Records provided ▸
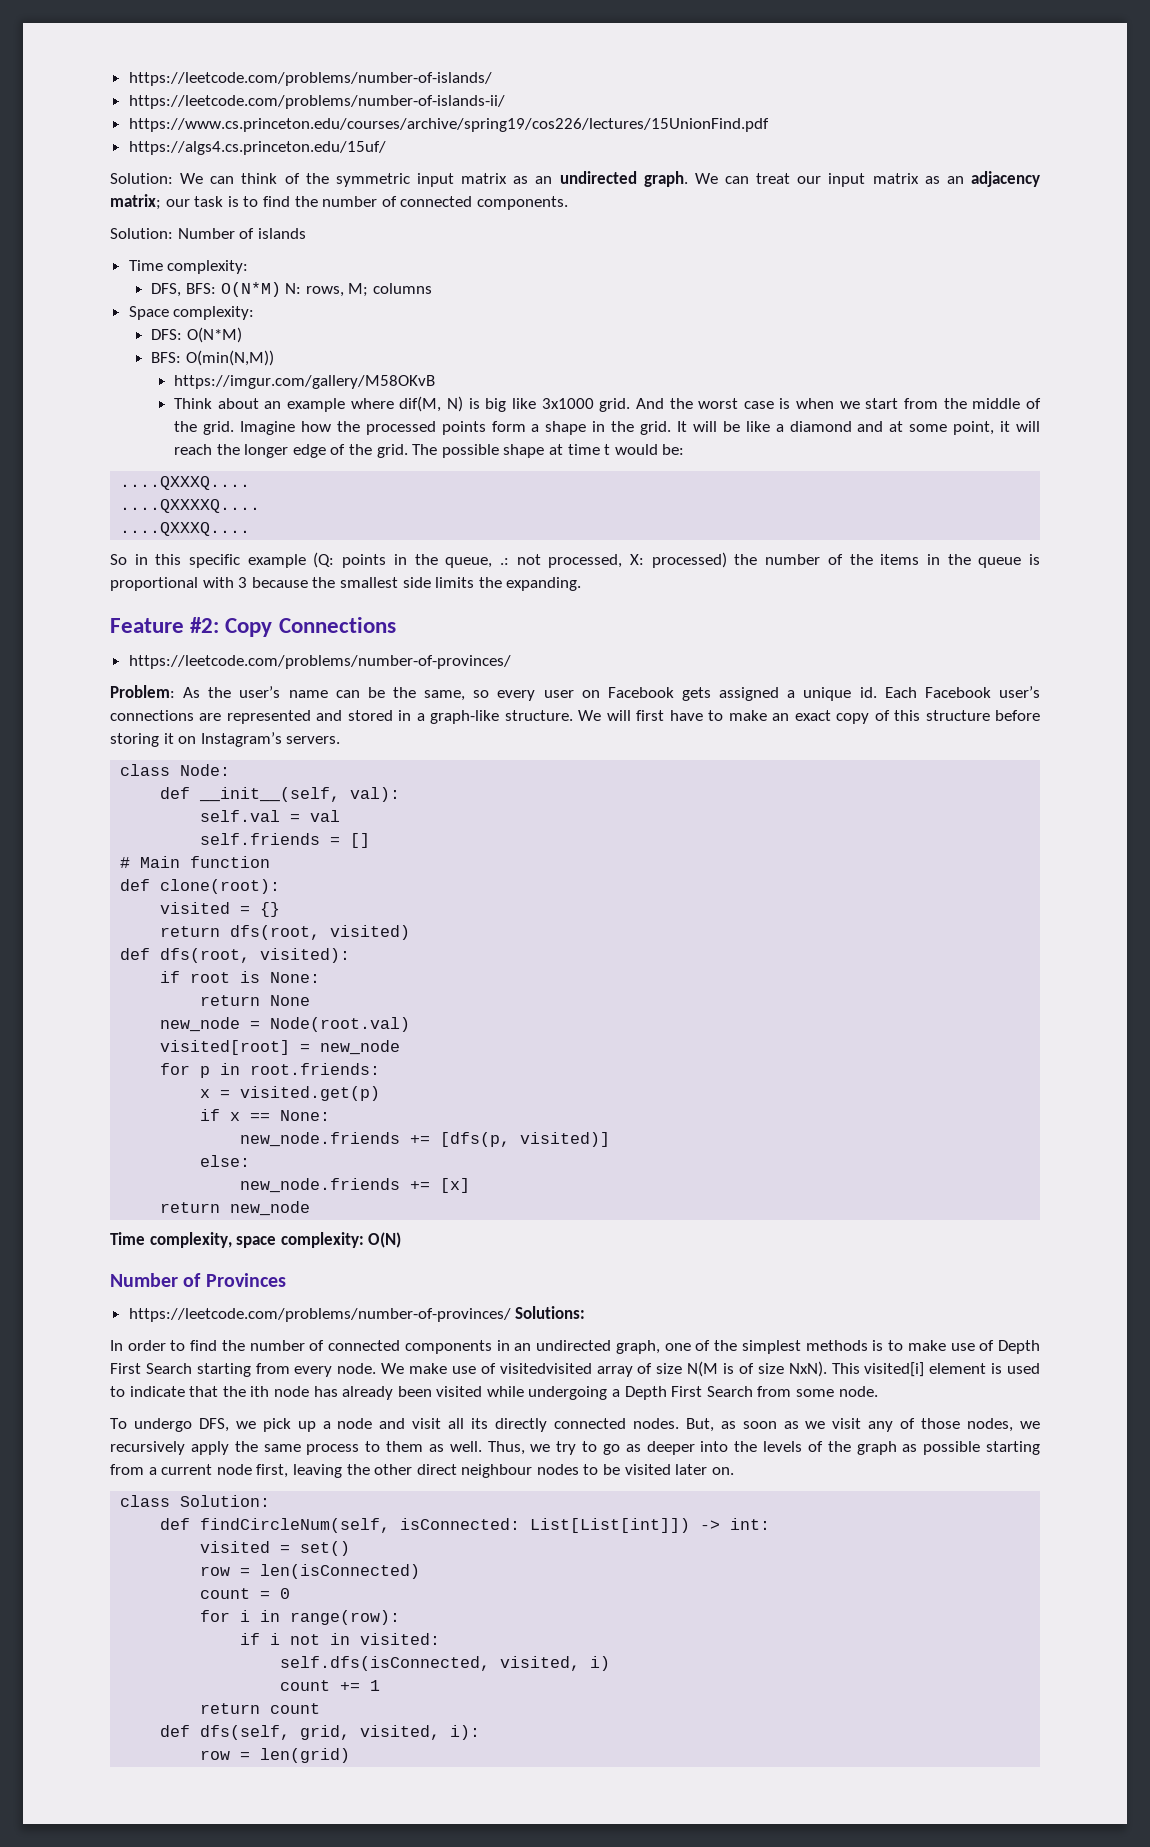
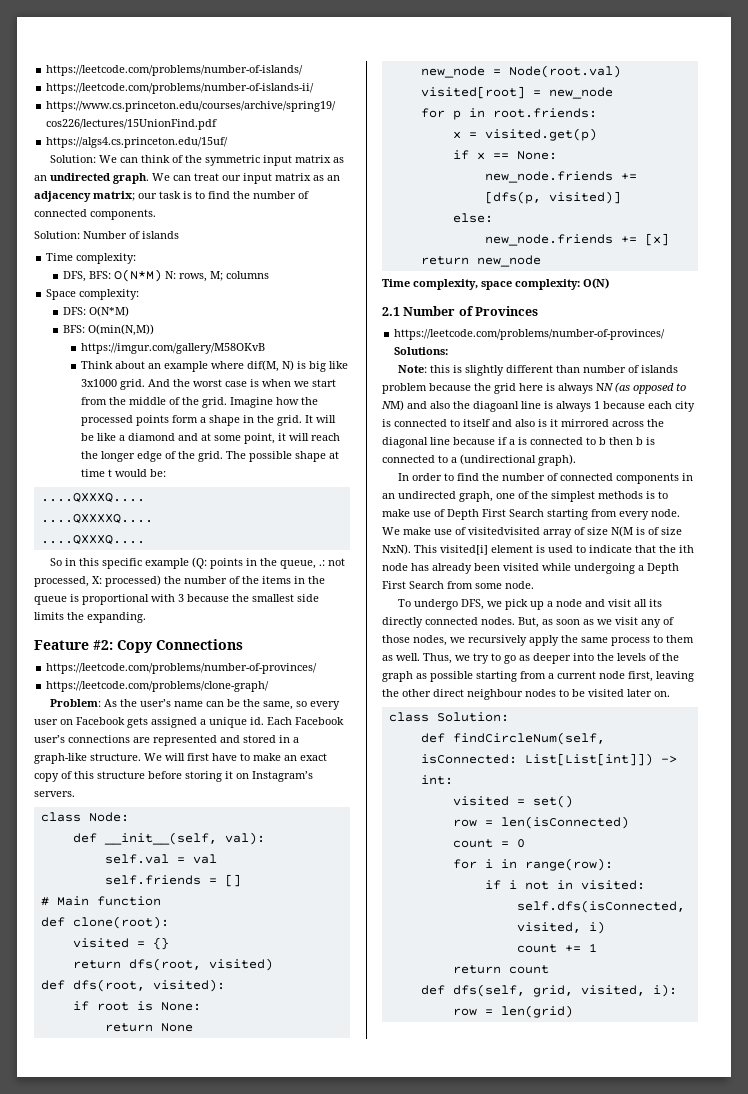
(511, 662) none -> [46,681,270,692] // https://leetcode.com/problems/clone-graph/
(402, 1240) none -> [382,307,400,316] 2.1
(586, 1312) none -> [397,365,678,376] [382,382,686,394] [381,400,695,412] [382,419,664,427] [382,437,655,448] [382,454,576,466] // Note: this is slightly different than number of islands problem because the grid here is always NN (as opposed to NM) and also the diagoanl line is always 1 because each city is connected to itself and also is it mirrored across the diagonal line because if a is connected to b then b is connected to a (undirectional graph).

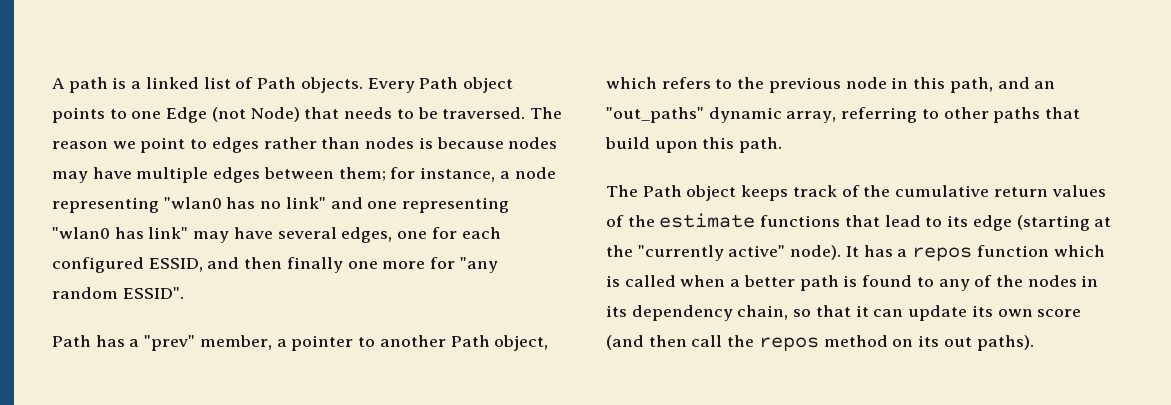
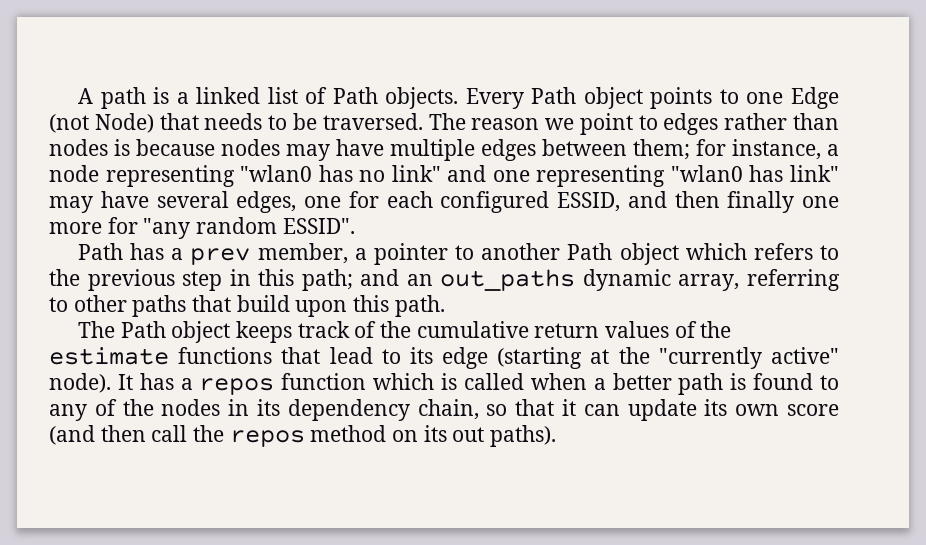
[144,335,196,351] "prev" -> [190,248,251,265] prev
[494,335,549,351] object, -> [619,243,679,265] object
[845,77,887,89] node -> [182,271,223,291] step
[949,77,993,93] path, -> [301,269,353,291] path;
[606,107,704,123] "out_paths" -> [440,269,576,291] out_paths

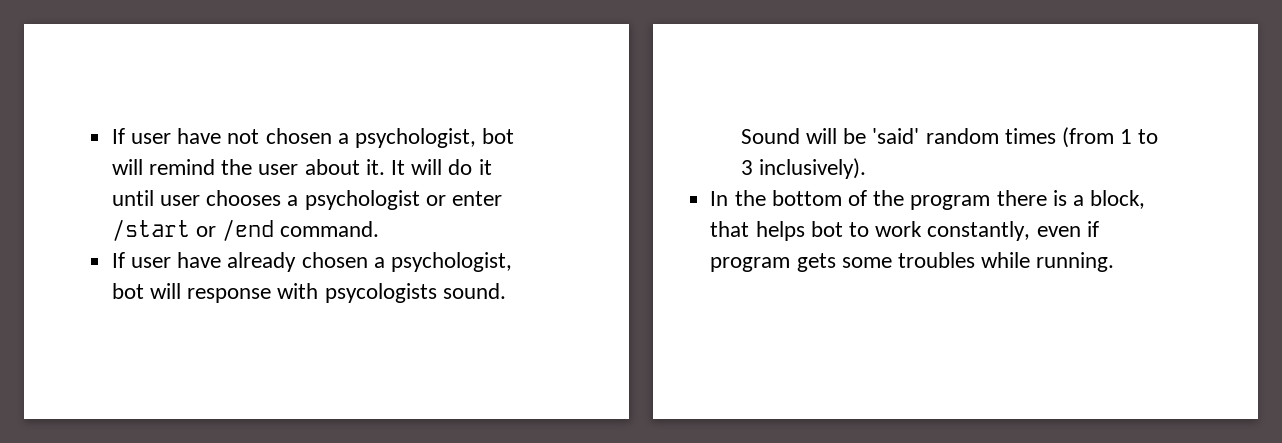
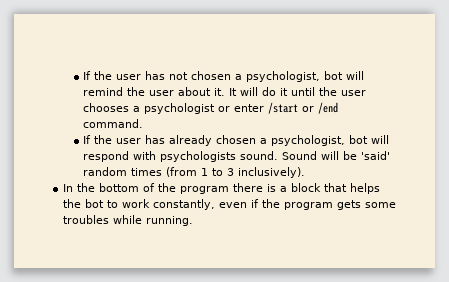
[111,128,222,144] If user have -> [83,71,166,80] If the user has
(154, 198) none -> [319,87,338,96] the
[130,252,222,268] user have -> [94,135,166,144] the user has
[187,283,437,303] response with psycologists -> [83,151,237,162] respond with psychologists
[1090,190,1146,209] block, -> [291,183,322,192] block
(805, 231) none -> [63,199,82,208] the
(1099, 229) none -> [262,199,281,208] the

What is required ▸ Show all lines in the entries above where the word "graph" appears.

Answer to this problem ▸
(511, 662) none -> [46,681,270,692] // https://leetcode.com/problems/clone-graph/
(586, 1312) none -> [397,365,678,376] [382,382,686,394] [381,400,695,412] [382,419,664,427] [382,437,655,448] [382,454,576,466] // Note: this is slightly different than number of islands problem because the grid here is always NN (as opposed to NM) and also the diagoanl line is always 1 because each city is connected to itself and also is it mirrored across the diagonal line because if a is connected to b then b is connected to a (undirectional graph).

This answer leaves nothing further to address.